一時損益の振れによる純利益ボラティリティ: 投資有価証券売却益7.3億円と減損損失6.0億円が当期の純利益に寄与・圧迫し、一時項目の影響度は純利益の約40%相当。経常利益ベースの収益力は堅調だが、今後の一時損益の発生有無が純利益の安定性を左右する。投資有価証券の評価・売却タイミングや資産の減損判定が変動要因となる。
収益性・リターン
| 指標 | 自社 | 中央値 (IQR) | Delta |
|---|---|---|---|
| 営業利益率 | 5.9% | 3.4% (1.4%–5.0%) | +2.6pt |
| 純利益率 | 3.9% | 2.3% (1.0%–4.6%) | +1.6pt |
営業利益率・純利益率ともに業種中央値を上回り、収益性は業種内で上位水準。
成長性・資本効率
| 指標 | 自社 | 中央値 (IQR) | Delta |
|---|---|---|---|
| 売上高成長率(前年比) | 2.3% | 5.9% (0.4%–10.7%) | -3.6pt |
売上成長率は業種中央値を下回り、低成長下での収益性改善が特徴。
※出所: 当社集計
収益性改善の持続性: 粗利率21.6%(前年比+0.7pt)、営業利益率5.9%(同+1.5pt)と収益性が大幅に向上し、海外セグメント(米州・ASEAN・欧州)の採算改善が全社利益を牽引。中国の赤字縮小と合わせ、地域ミックスの最適化が進展。
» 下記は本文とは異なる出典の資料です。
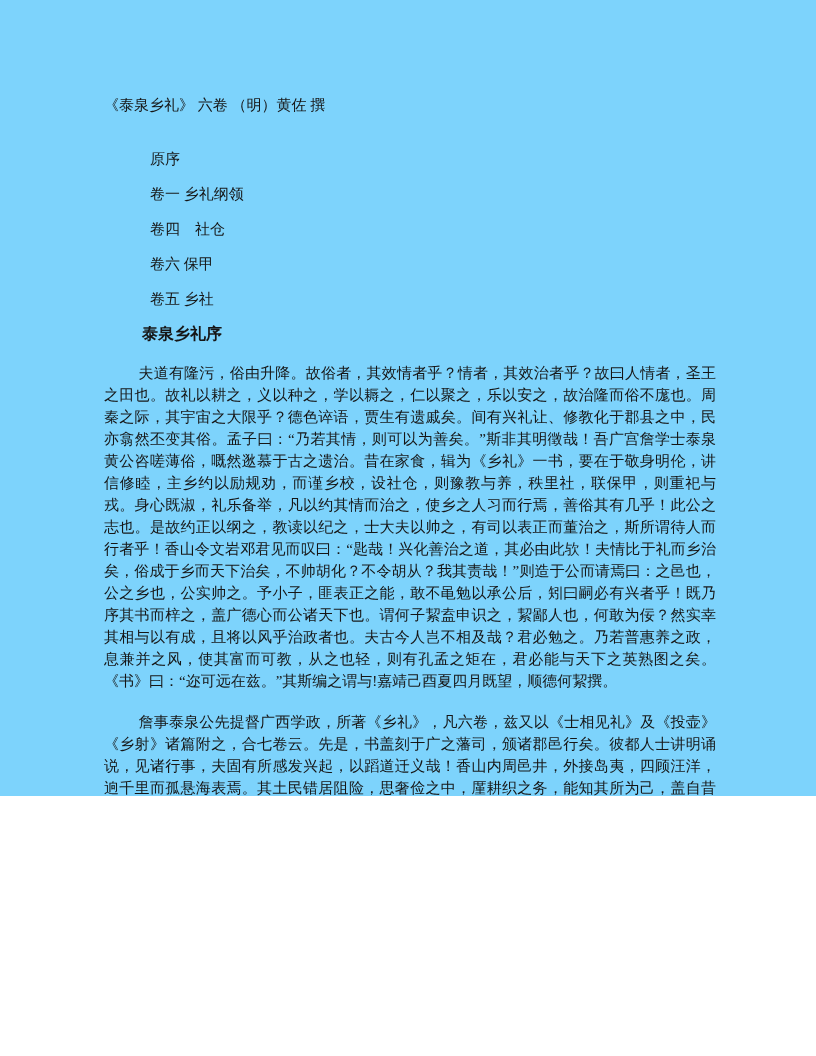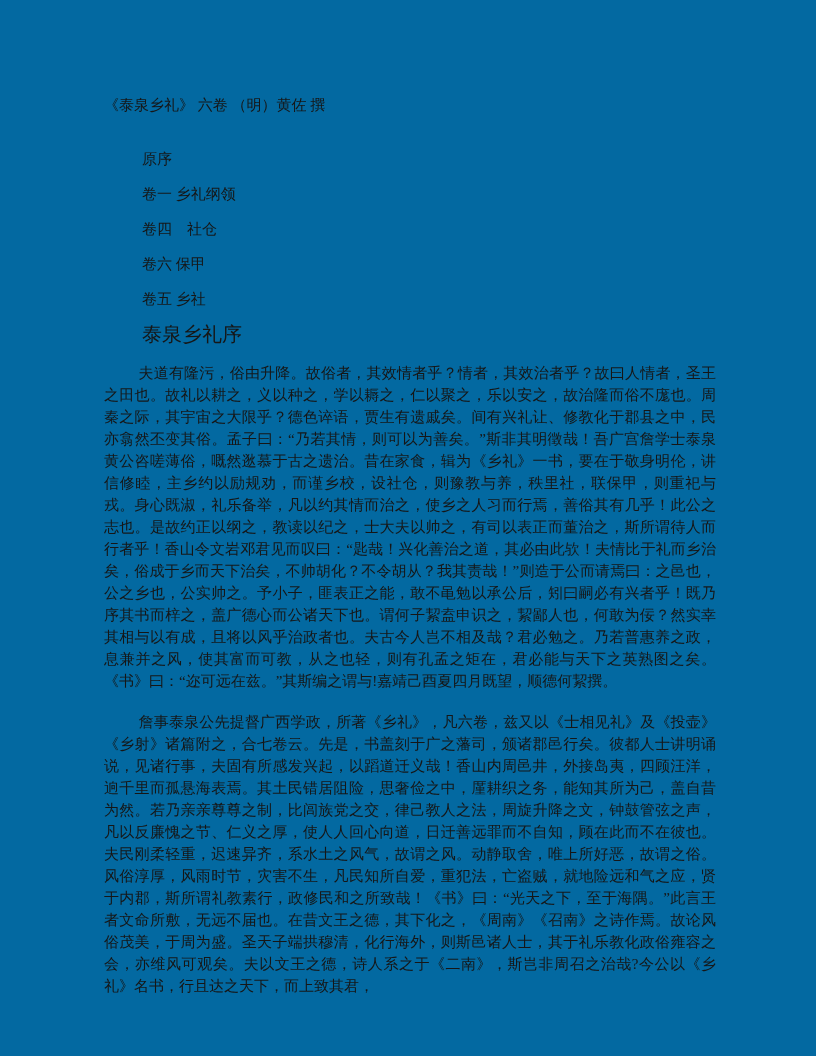--- a/index.html
+++ b/index.html
@@ -3,51 +3,51 @@
 <meta charset="utf-8">
 <style>
   html, body {
     margin: 0;
     padding: 0;
     background: #ffffff;
   }
   .page {
     position: relative;
     width: 816px;
-    height: 1056px;
+    height: 796px;
     box-sizing: border-box;
-    background: #0369a1;
+    background: #7dd3fc;
     padding: 96px 100px 0 104px;
     font-family: "Liberation Serif", "DejaVu Serif", serif;
     font-size: 15px;
     color: #161616;
     overflow: hidden;
   }
   .doc-title {
     line-height: 18px;
     margin-bottom: 36px;
     white-space: pre-wrap;
   }
   .toc {
-    margin: 0;
+    margin: 8px;
     padding: 0;
   }
   .toc-item {
     line-height: 18px;
     margin-bottom: 17px;
     padding-left: 38px;
     white-space: pre-wrap;
   }
   .section-heading {
     line-height: 18px;
     margin-top: 13px;
     margin-bottom: 19px;
     padding-left: 38px;
-    font-weight: normal;
-    font-size: 20px;
+    font-weight: bold;
+    font-size: 16px;
   }
   .body-paragraph {
     line-height: 22px;
     text-align: justify;
     text-justify: inter-ideograph;
     text-indent: 2.3em;
     margin: 0 0 19px 0;
   }
 </style>
 </head>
今後も海外利益の厚みが維持されれば、低成長環境でも利益成長余地は大きい。一方、一時損益(投資有価証券売却益・減損)の振れが純利益に影響するため、経常利益ベースでの評価が重要。
財務安全性と資本配分の余地: 自己資本比率85.3%、現金預金226.0億円、流動比率631%と財務基盤は極めて強固。FCF16.3億円は配当・自社株買い(計12.0億円)をカバーし、還元余力は厚い。設備投資17.3億円は減価償却の1.7倍と先行投資局面だが、建設仮勘定の積み上げが今後の生産能力・収益性向上に寄与する期待がある。在庫効率とOCF/EBITDAの改善が進めば、還元と投資の両立余地がさらに拡大する。
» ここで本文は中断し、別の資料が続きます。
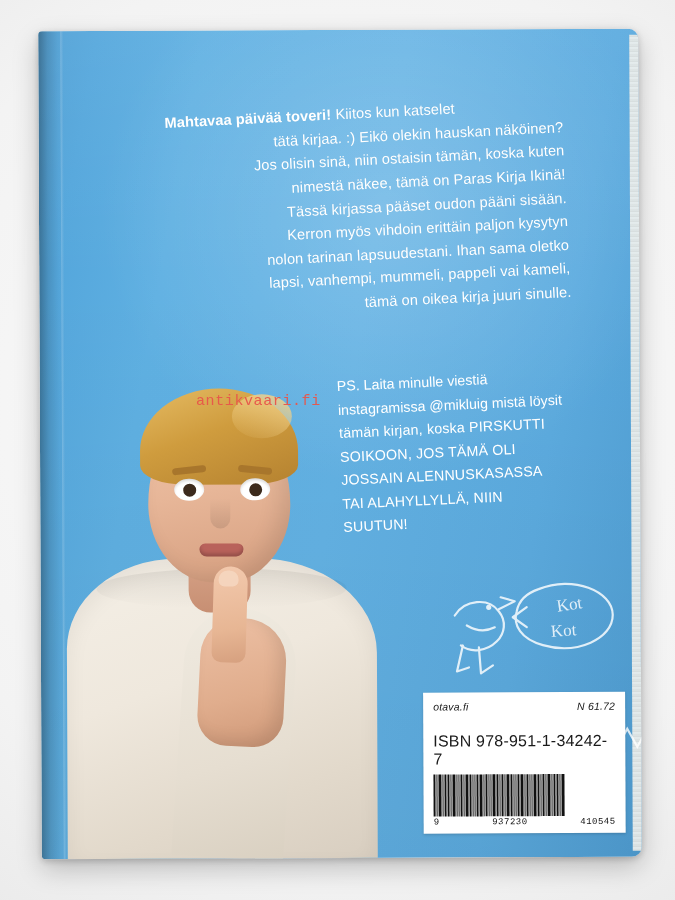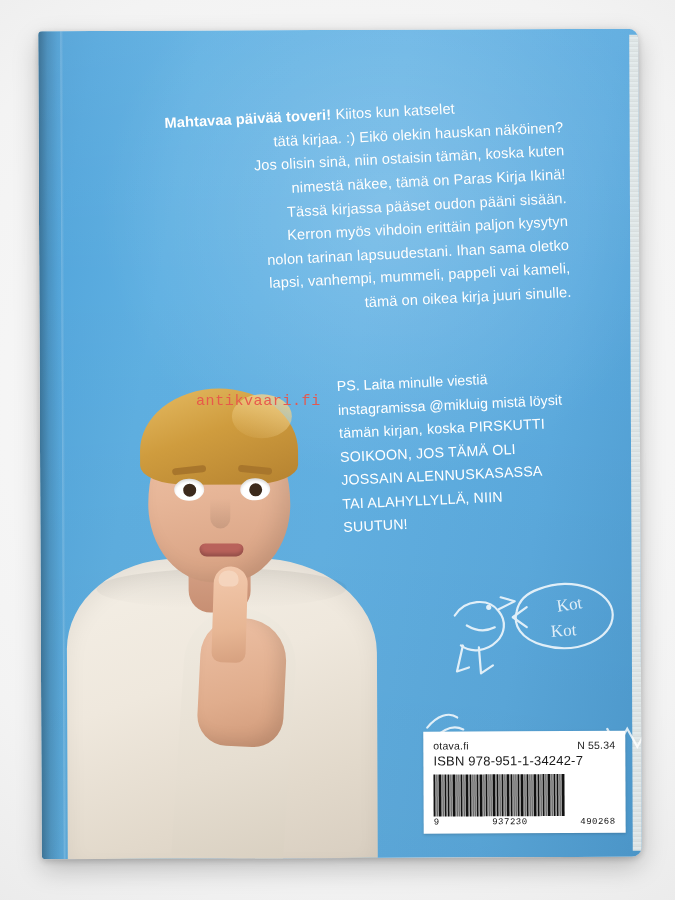--- a/index.html
+++ b/index.html
@@ -275,25 +275,26 @@
     background: #ffffff;
     padding: 8px 10px 6px 10px;
     box-shadow: 0 1px 3px rgba(0,0,0,0.18);
   }
   .label .line {
     display: flex;
     justify-content: space-between;
     font-size: 10.5px;
     color: #1a1a1a;
     letter-spacing: 0.2px;
+    font-style: italic;
   }
   .label .isbn {
-    font-size: 13px;
+    font-size: 16px;
     color: #1a1a1a;
-    margin-top: 2px;
+    margin-top: 20px;
     letter-spacing: 0.2px;
   }
   .barcode {
     margin-top: 6px;
     height: 42px;
     display: flex;
     align-items: flex-end;
     gap: 1px;
   }
   .barcode i {
@@ -406,21 +407,21 @@
       <div class="mouth"></div>
       <div class="arm"></div>
       <div class="hand"></div>
       <div class="finger"></div>
       <div class="nail"></div>
     </div>
 
     <div class="label">
       <div class="line">
         <span>otava.fi</span>
-        <span>N 55.34</span>
+        <span>N 61.72</span>
       </div>
       <div class="isbn">ISBN 978-951-1-34242-7</div>
       <div class="barcode">
         <i style="width:2px"></i>
           <i style="width:1px"></i>
           <i style="width:3px"></i>
           <i style="width:1px"></i>
         <i style="width:2px"></i>
           <i style="width:2px"></i>
           <i style="width:1px"></i>
@@ -462,19 +463,19 @@
           <i style="width:3px"></i>
           <i style="width:1px"></i>
         <i style="width:2px"></i>
           <i style="width:2px"></i>
           <i style="width:1px"></i>
           <i style="width:3px"></i>
       </div>
       <div class="barcode-num">
         <span>9</span>
         <span>937230</span>
-        <span>490268</span>
+        <span>410545</span>
       </div>
     </div>
   </div>
 
   <div class="watermark">antikvaari.fi</div>
 </div>
 
 </body></html>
来期ガイダンスの保守性と上振れ余地: 通期予想は売上430.0億円、営業利益25.5億円と第2四半期累計の進捗率が95%超で既にほぼ達成水準。下期の増収・増益余地は限定的な計画だが、海外需要の回復や在庫正常化が進めば上振れ可能性がある。自動車生産動向と為替が主要変動要因で、中国・台湾の収益改善も注目点。